Exercise: Only these lines of the data below are wanted: the one with "rol (único, case-insensitive)", the one with "con ese rol", and any lines between them, each repeated exactly.

**********

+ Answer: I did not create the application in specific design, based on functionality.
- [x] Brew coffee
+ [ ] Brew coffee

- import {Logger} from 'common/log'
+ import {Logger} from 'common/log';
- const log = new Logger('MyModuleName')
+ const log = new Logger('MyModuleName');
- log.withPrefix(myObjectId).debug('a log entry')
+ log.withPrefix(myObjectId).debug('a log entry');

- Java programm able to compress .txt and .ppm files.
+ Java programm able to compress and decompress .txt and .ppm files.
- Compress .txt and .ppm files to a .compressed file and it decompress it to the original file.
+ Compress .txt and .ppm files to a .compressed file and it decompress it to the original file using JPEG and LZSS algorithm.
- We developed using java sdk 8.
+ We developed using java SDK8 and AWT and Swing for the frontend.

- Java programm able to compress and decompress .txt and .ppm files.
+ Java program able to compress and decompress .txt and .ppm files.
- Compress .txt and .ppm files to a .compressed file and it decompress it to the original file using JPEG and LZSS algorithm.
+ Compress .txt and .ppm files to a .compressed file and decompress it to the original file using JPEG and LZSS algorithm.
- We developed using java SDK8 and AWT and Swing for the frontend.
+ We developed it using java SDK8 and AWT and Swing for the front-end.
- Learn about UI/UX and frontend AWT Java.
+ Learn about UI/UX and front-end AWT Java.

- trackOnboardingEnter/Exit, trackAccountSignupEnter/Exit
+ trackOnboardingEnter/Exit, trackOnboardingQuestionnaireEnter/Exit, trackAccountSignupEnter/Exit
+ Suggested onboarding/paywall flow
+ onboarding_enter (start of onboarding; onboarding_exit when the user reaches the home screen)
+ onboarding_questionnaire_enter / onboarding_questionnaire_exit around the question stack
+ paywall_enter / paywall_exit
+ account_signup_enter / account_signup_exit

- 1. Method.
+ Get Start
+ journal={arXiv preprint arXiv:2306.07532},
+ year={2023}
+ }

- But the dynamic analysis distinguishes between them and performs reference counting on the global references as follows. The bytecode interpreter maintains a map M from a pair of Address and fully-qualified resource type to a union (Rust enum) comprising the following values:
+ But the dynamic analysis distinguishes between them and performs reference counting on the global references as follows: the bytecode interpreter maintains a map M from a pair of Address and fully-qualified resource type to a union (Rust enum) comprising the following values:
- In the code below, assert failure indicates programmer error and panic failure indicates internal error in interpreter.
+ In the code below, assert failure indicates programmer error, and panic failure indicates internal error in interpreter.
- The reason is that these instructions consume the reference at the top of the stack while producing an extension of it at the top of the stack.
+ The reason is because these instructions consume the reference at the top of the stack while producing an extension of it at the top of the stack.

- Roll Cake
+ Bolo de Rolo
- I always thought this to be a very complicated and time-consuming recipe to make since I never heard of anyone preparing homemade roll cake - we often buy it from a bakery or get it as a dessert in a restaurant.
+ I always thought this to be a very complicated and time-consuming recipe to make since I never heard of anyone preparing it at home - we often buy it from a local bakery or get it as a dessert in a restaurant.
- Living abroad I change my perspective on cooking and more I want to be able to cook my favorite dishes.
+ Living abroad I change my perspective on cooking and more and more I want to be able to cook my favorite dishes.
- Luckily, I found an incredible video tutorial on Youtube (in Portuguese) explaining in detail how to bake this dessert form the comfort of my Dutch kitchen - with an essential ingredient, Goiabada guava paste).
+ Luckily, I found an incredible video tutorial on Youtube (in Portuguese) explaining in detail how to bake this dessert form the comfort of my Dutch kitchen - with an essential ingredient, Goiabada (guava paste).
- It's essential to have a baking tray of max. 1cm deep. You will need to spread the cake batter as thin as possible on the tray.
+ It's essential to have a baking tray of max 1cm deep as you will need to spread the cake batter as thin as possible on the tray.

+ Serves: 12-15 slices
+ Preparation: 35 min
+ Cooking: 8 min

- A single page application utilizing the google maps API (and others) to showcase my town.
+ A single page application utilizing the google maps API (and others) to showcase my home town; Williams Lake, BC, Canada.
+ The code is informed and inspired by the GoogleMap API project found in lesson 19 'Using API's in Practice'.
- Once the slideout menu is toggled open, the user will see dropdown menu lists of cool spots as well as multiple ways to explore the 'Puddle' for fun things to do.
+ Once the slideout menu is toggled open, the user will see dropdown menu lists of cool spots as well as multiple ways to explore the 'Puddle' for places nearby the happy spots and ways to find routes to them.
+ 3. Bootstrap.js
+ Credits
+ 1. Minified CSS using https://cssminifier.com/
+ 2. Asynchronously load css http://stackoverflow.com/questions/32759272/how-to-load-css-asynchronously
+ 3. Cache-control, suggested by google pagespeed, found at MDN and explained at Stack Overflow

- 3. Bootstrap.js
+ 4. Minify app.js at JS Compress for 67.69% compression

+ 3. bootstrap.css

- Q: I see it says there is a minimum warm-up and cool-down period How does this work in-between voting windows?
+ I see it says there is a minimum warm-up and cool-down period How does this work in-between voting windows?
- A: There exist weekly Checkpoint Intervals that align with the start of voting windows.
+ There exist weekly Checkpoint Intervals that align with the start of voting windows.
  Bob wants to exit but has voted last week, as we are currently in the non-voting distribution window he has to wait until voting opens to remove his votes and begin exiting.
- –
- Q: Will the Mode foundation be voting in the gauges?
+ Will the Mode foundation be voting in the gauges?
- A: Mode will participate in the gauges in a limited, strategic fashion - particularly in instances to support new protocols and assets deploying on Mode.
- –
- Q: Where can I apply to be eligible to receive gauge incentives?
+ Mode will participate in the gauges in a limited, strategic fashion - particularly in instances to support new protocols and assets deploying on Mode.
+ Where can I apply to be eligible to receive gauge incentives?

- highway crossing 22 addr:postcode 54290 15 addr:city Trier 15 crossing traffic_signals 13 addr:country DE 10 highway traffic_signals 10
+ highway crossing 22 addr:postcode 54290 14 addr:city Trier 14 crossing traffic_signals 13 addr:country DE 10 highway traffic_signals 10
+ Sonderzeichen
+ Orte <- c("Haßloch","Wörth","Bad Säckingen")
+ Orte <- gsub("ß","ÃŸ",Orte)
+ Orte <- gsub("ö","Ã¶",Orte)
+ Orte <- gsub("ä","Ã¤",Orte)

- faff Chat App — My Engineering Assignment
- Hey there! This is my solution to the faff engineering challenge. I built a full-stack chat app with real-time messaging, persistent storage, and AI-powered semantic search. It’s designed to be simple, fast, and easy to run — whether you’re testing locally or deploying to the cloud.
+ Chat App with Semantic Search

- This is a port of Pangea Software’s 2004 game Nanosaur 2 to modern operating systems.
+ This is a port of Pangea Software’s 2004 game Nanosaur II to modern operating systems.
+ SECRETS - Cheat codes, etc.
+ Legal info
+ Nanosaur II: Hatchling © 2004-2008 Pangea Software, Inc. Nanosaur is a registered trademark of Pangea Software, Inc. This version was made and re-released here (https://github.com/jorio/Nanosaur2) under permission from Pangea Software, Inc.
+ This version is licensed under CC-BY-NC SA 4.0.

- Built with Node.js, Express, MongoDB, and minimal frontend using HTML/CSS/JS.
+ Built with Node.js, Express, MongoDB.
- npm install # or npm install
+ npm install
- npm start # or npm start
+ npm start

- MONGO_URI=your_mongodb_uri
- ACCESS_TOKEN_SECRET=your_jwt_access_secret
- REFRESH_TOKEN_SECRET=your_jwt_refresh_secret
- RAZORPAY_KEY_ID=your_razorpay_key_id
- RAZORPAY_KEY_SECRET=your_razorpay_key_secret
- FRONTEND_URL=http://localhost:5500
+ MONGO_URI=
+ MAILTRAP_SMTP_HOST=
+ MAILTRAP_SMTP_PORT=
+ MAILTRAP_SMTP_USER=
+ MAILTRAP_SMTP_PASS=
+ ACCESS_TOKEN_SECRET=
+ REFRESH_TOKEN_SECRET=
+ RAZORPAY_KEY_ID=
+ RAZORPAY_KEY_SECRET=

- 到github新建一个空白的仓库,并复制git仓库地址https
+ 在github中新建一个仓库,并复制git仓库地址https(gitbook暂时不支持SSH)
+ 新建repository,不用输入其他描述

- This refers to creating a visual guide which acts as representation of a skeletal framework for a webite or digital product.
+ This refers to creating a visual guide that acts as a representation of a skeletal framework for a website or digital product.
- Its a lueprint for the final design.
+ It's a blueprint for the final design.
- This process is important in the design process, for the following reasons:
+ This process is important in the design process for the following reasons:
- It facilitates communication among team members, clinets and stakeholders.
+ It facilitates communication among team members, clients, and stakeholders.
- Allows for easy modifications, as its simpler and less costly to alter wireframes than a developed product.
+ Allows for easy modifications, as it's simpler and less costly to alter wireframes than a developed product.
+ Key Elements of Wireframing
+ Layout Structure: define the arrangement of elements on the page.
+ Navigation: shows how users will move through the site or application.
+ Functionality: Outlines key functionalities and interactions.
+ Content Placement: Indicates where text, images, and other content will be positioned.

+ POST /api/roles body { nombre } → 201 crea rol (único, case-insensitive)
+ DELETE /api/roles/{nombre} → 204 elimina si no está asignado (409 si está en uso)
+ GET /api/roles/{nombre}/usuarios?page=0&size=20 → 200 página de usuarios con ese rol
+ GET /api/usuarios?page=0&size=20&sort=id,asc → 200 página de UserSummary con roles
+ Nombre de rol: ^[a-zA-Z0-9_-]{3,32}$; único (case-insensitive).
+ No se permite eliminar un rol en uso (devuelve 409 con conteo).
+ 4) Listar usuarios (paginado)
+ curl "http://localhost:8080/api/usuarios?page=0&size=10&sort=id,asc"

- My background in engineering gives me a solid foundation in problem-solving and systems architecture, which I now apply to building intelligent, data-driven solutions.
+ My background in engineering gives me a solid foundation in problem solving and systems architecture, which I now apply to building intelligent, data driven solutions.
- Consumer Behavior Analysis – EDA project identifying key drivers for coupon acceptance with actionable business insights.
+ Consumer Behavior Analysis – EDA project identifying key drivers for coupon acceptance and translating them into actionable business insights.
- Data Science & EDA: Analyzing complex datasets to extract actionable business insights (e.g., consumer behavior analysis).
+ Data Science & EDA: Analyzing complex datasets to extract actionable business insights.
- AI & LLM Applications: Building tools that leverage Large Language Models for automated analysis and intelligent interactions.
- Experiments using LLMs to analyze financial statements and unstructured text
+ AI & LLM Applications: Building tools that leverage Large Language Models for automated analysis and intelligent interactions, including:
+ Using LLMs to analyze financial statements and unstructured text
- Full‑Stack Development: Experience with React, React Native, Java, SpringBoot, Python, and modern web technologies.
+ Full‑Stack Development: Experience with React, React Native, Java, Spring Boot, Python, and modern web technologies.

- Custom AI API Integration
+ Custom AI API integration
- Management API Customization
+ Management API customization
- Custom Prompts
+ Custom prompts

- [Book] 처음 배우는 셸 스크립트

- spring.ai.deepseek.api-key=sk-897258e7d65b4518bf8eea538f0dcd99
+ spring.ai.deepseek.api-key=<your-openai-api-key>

**********

Reply:
+ POST /api/roles body { nombre } → 201 crea rol (único, case-insensitive)
+ DELETE /api/roles/{nombre} → 204 elimina si no está asignado (409 si está en uso)
+ GET /api/roles/{nombre}/usuarios?page=0&size=20 → 200 página de usuarios con ese rol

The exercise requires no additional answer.